DATA SUPPLIED:
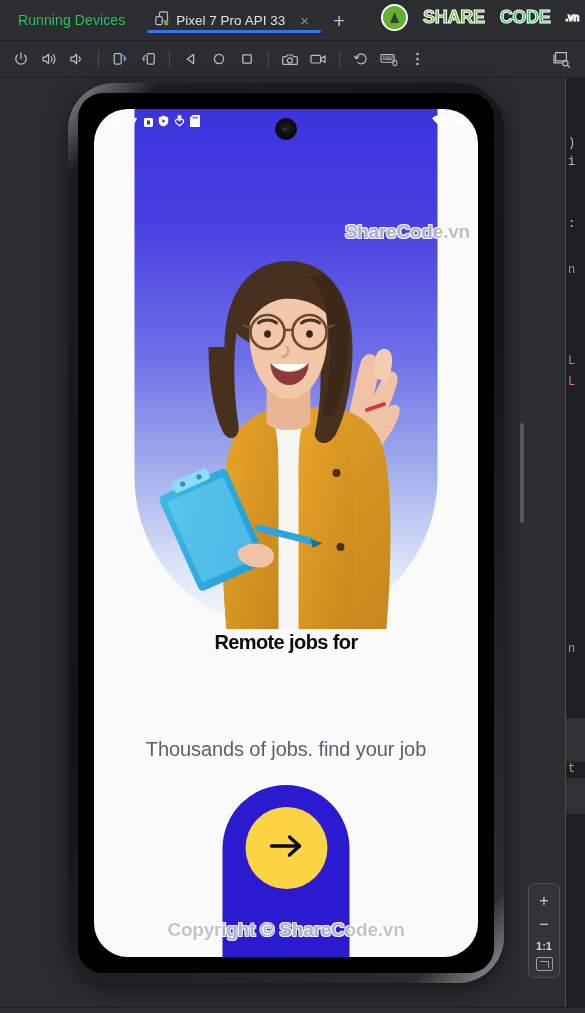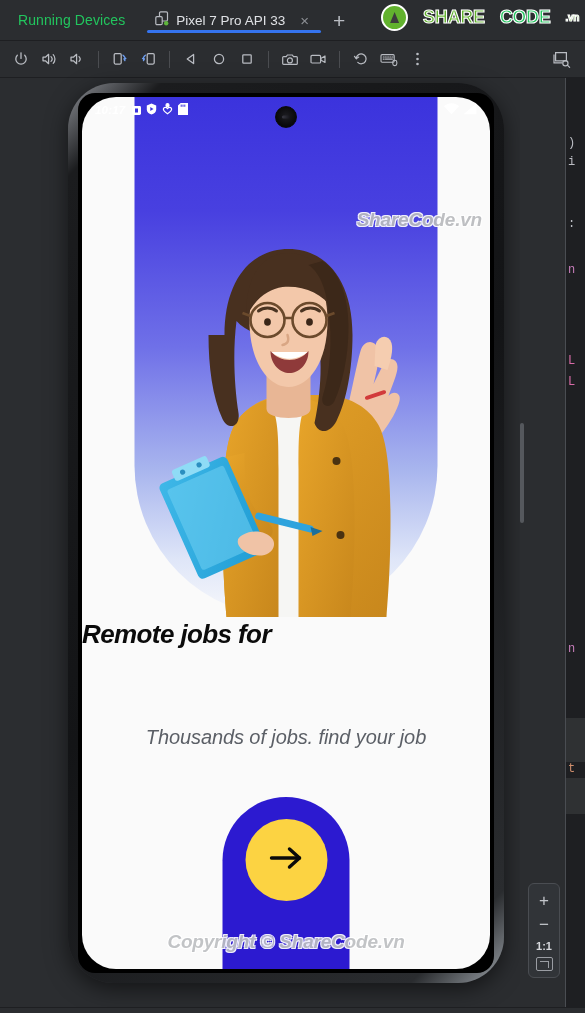--- a/index.html
+++ b/index.html
@@ -80,7 +80,7 @@
     box-shadow: 0 6px 22px rgba(0,0,0,.55);
   }
   .bezel {
-    width: 100%; height: 100%; border-radius: 17px; background: #000; padding: 4px; font-style: italic;
+    width: 100%; height: 100%; border-radius: 25px; background: #000; padding: 16px;
   }
   .screen {
     position: relative; width: 100%; height: 100%; border-radius: 34px;

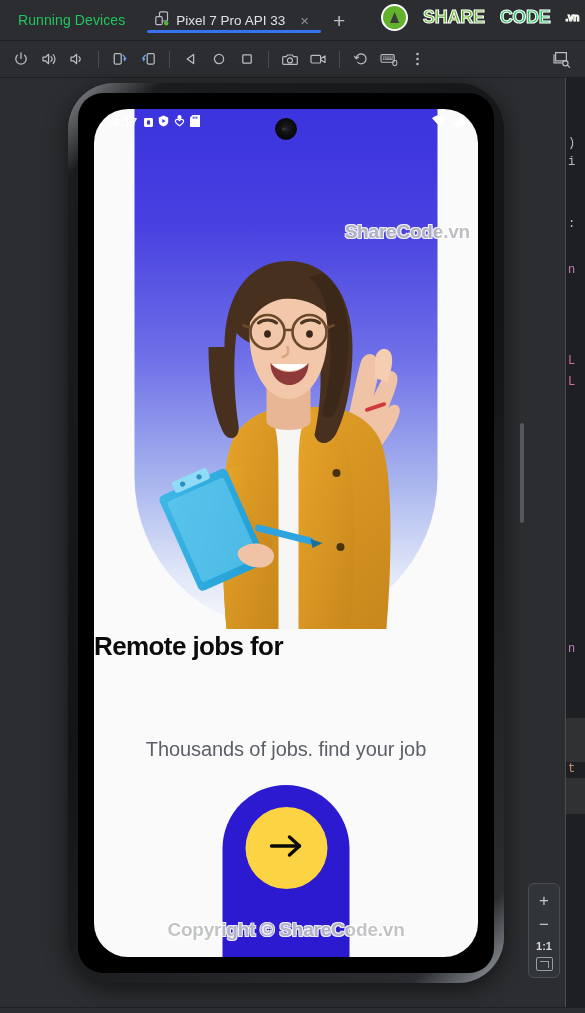--- a/index.html
+++ b/index.html
@@ -136,8 +136,8 @@
 
   
   .headline {
-    position: absolute; left: 0; width: 100%; top: 520px; 
-    font-size: 26px; font-weight: bold; color: #0b0b0b; line-height: 1.33;
+    position: absolute; left: 0; width: 100%; top: 520px; text-align: center;
+    font-size: 20px; font-weight: bold; color: #0b0b0b; line-height: 1.33;
     letter-spacing: -.6px;
   }
   .subtitle {

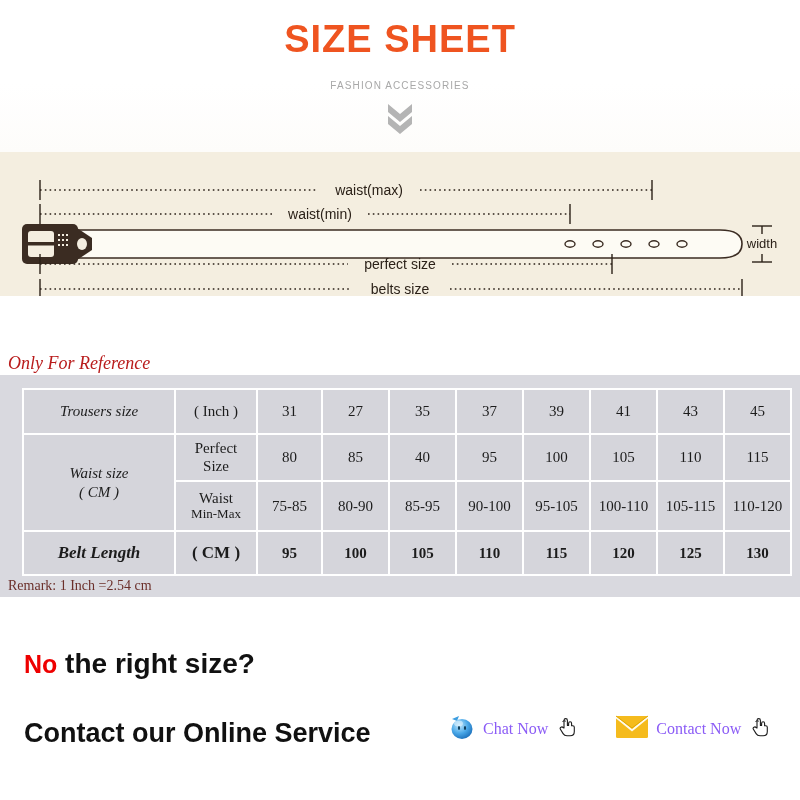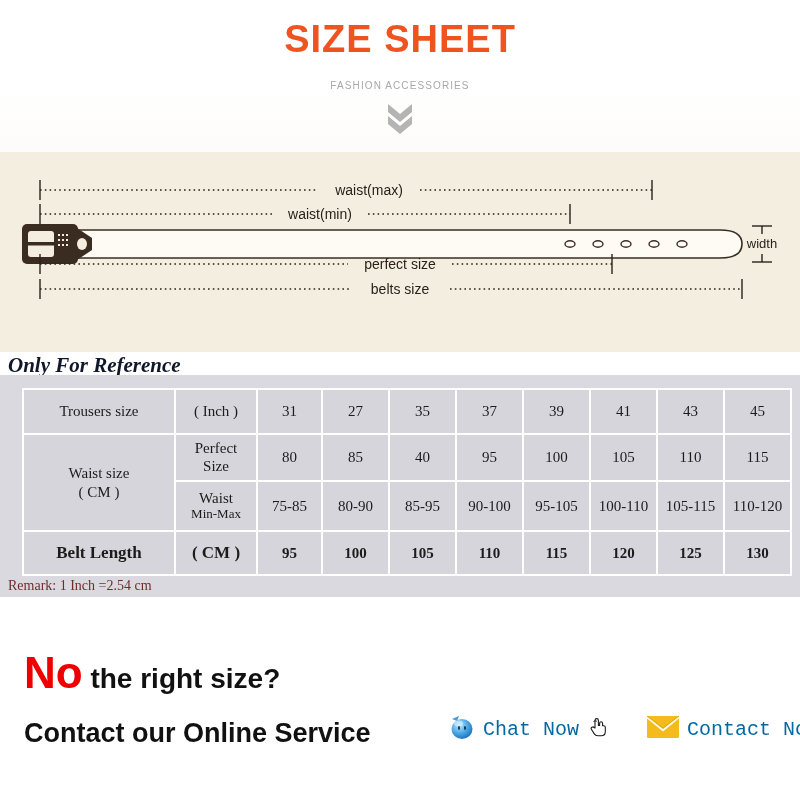--- a/index.html
+++ b/index.html
@@ -56,7 +56,7 @@
   
   .belt-panel {
     position: relative;
-    height: 200px;
+    height: 144px;
     background: #f4eee0;
     overflow: hidden;
   }

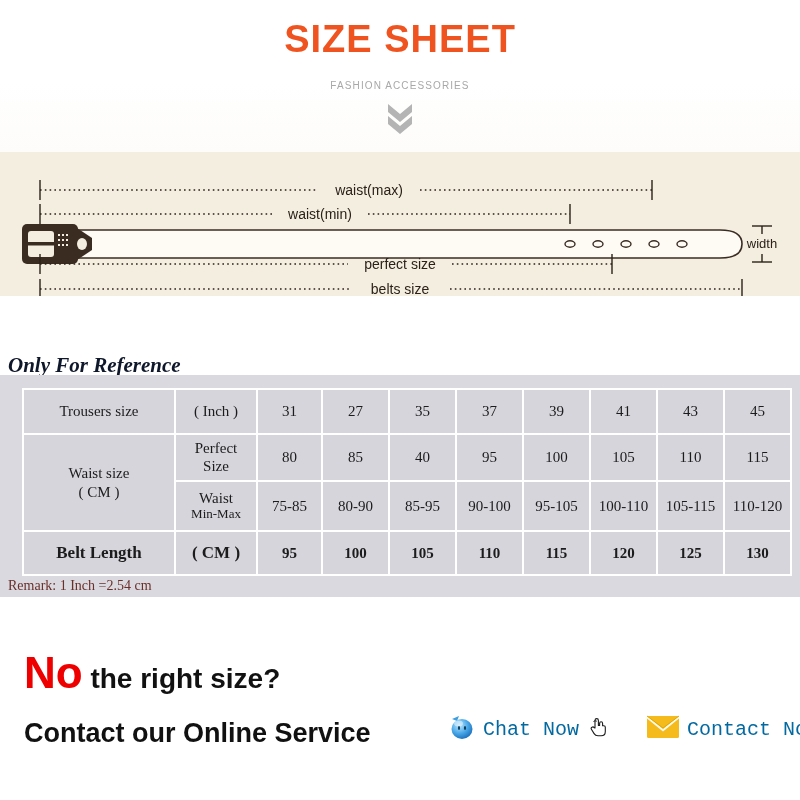--- a/index.html
+++ b/index.html
@@ -83,9 +83,9 @@
     left: 8px;
     font-family: "Liberation Serif", serif;
     font-style: italic;
-    font-weight: bold;
-    font-size: 21px;
-    color: #0f172a;
+    font-weight: normal;
+    font-size: 18px;
+    color: #b91c1c;
   }
 
   

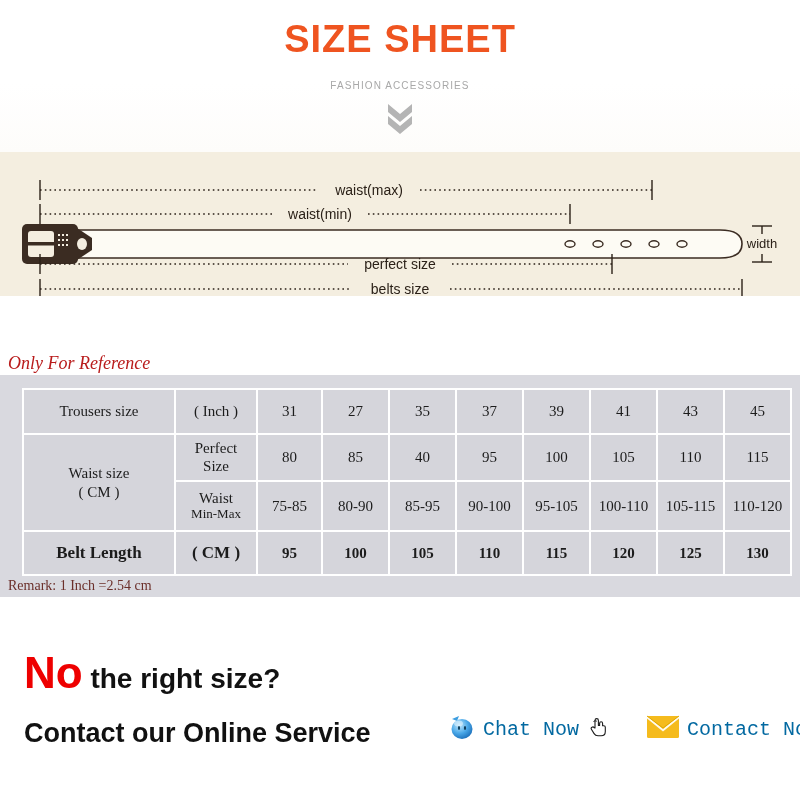--- a/index.html
+++ b/index.html
@@ -121,6 +121,7 @@
     font-family: "Liberation Sans", sans-serif;
     font-size: 16px;
     line-height: 1.25;
+    font-style: italic;
   }
   td.lbl-unit {
     font-family: "Liberation Sans", sans-serif;

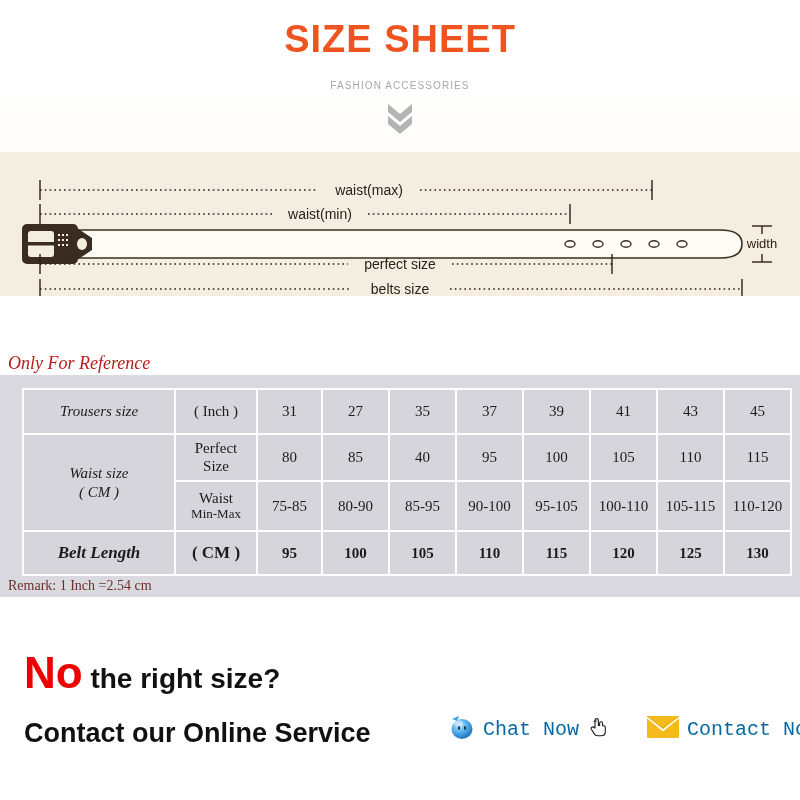--- a/index.html
+++ b/index.html
@@ -184,7 +184,7 @@
   }
   .no-line .no-word {
     color: #ee0000;
-    font-size: 44px;
+    font-size: 25px;
     font-weight: bold;
   }
   .contact-line {

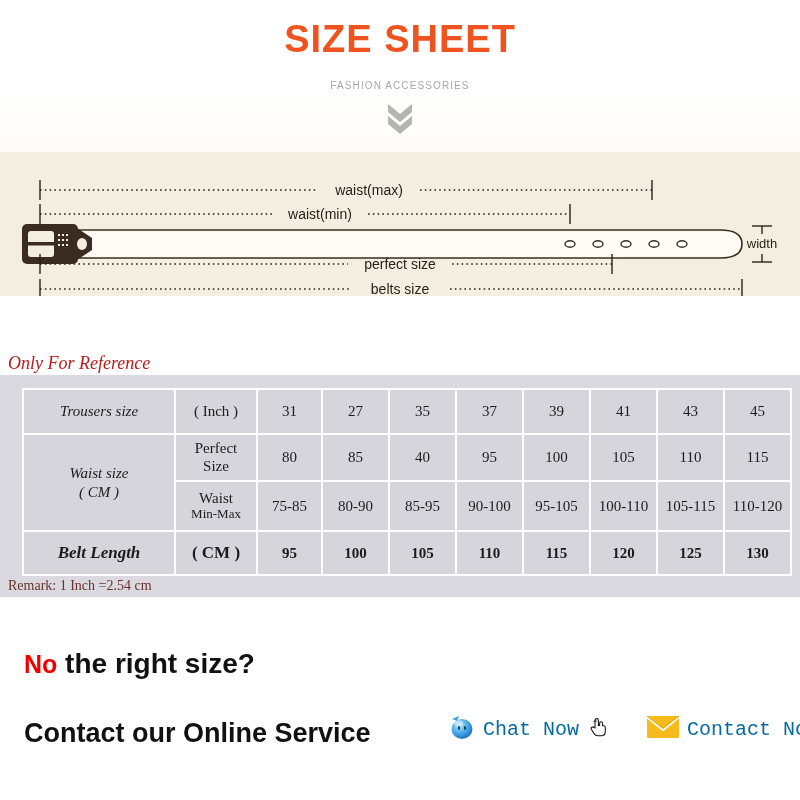--- a/index.html
+++ b/index.html
@@ -211,9 +211,9 @@
     gap: 7px;
   }
   .cta-text {
-    font-family: Liberation Mono, monospace;
-    font-size: 20px;
-    color: #0369a1;
+    font-family: Liberation Serif, serif;
+    font-size: 16px;
+    color: #8b5cf6;
     white-space: nowrap;
   }
   .cta-spacer { width: 22px; }

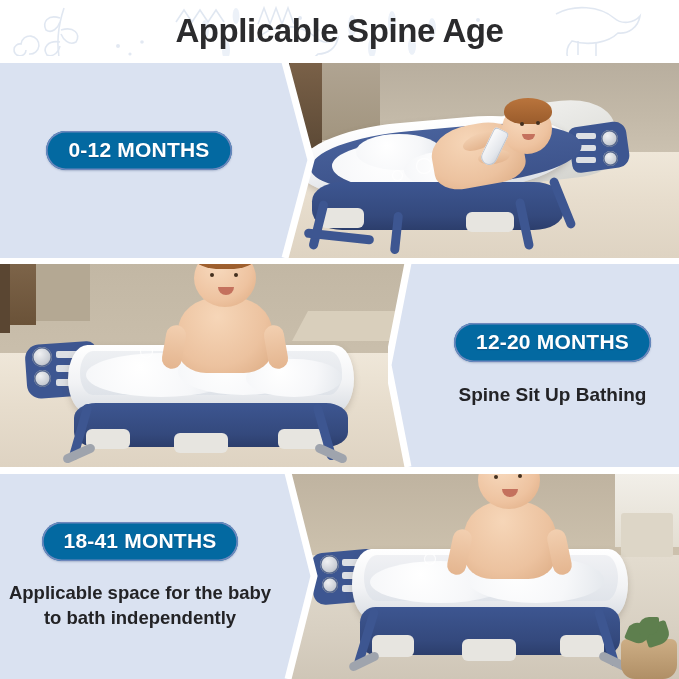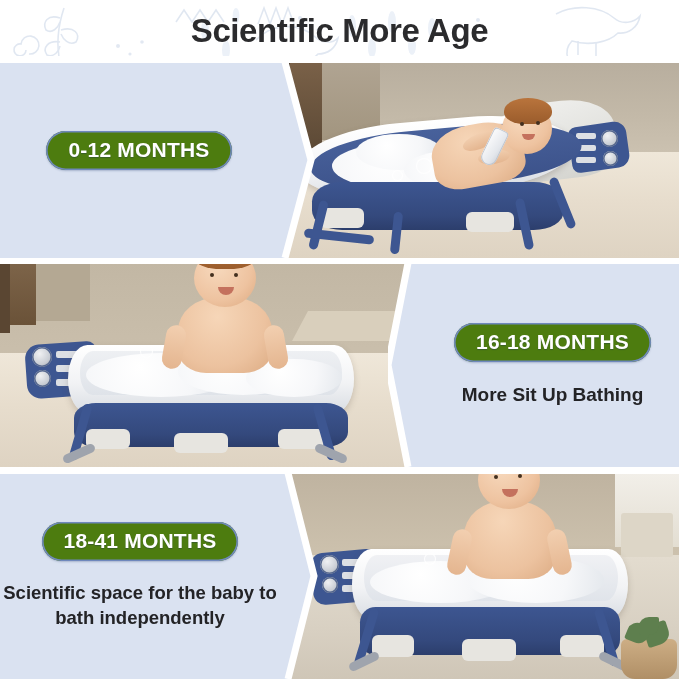--- a/index.html
+++ b/index.html
@@ -240,7 +240,7 @@
 </svg>
 
 <div id="header">
-  <div id="page-title">Scientific More Age</div>
+  <div id="page-title">Applicable Spine Age</div>
 </div>
 
 <div class="gap-band" id="gap-top"></div>

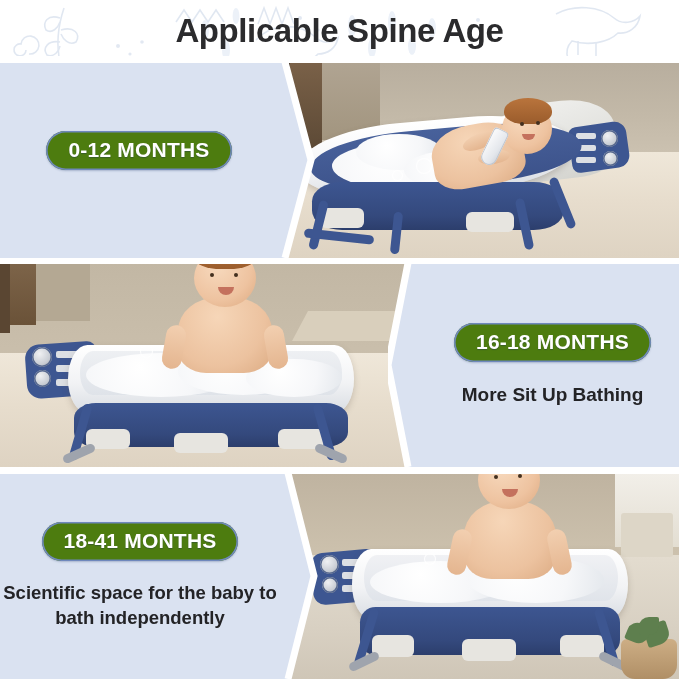--- a/index.html
+++ b/index.html
@@ -48,7 +48,7 @@
   .panel-inner.shift-right { padding-left:38px; }
 
   .age-badge {
-    background:#4d7c0f;
+    background:#0369a1;
     color:#ffffff;
     font-size:21px; font-weight:bold;
     letter-spacing:0.2px;

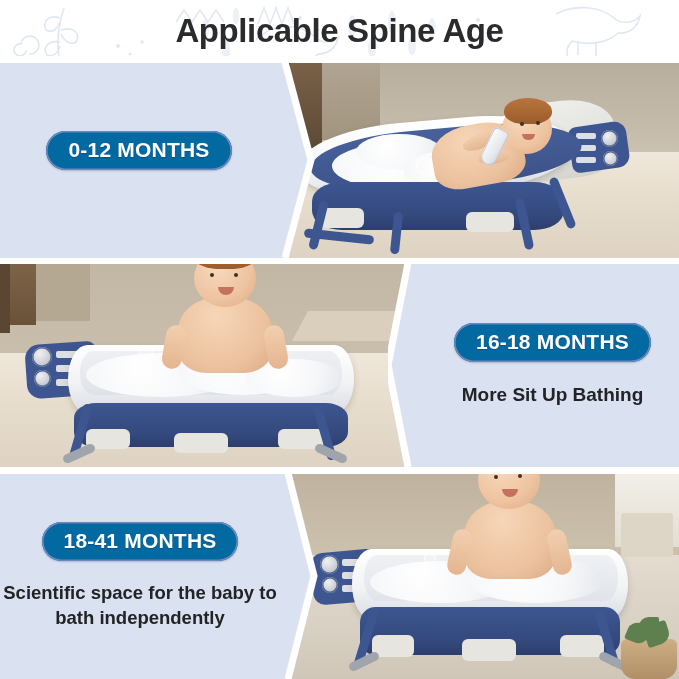--- a/index.html
+++ b/index.html
@@ -376,7 +376,7 @@
       <polyline points="20,0 0,102 20,204" fill="none" stroke="#ffffff" stroke-width="7"></polyline>
     </svg>
     <div class="panel-inner shift-right">
-      <div class="age-badge">16-18 MONTHS</div>
+      <div class="age-badge">12-20 MONTHS</div>
       <div class="caption">More Sit Up Bathing</div>
     </div>
   </div>

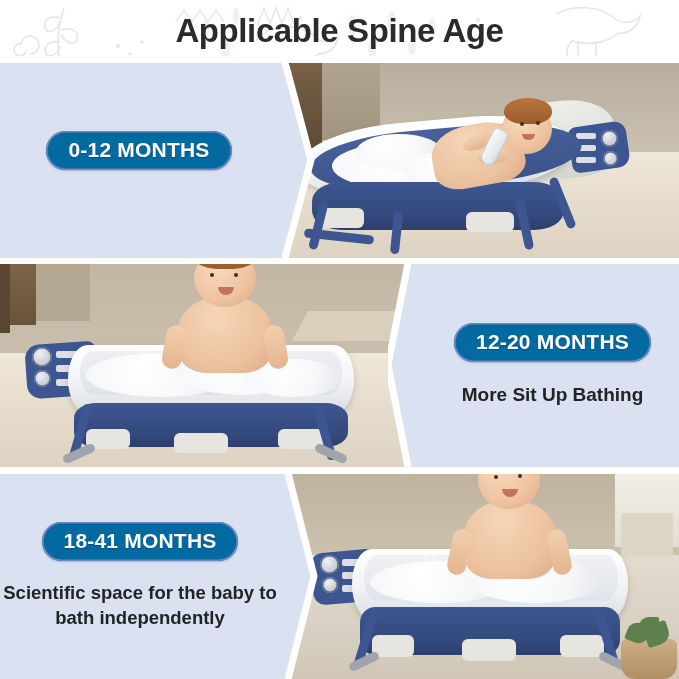--- a/index.html
+++ b/index.html
@@ -377,7 +377,7 @@
     </svg>
     <div class="panel-inner shift-right">
       <div class="age-badge">12-20 MONTHS</div>
-      <div class="caption">More Sit Up Bathing</div>
+      <div class="caption">Spine Sit Up Bathing</div>
     </div>
   </div>
 </div>

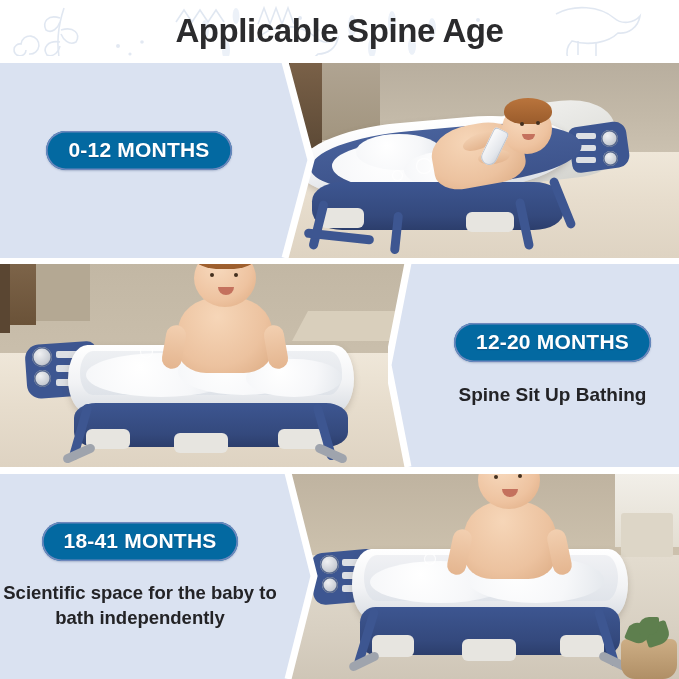--- a/index.html
+++ b/index.html
@@ -446,7 +446,7 @@
     </svg>
     <div class="panel-inner shift-left">
       <div class="age-badge">18-41 MONTHS</div>
-      <div class="caption wide">Scientific space for the baby to bath independently</div>
+      <div class="caption wide">Applicable space for the baby to bath independently</div>
     </div>
   </div>
 </div>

REQUIRED ACTION: Scan the data for the word "shift" and copy every line where it shows up.

ANSWER BOX:
   .panel-inner.shift-right { padding-left:38px; }
     <div class="panel-inner shift-right">
     <div class="panel-inner shift-right">
     <div class="panel-inner shift-left">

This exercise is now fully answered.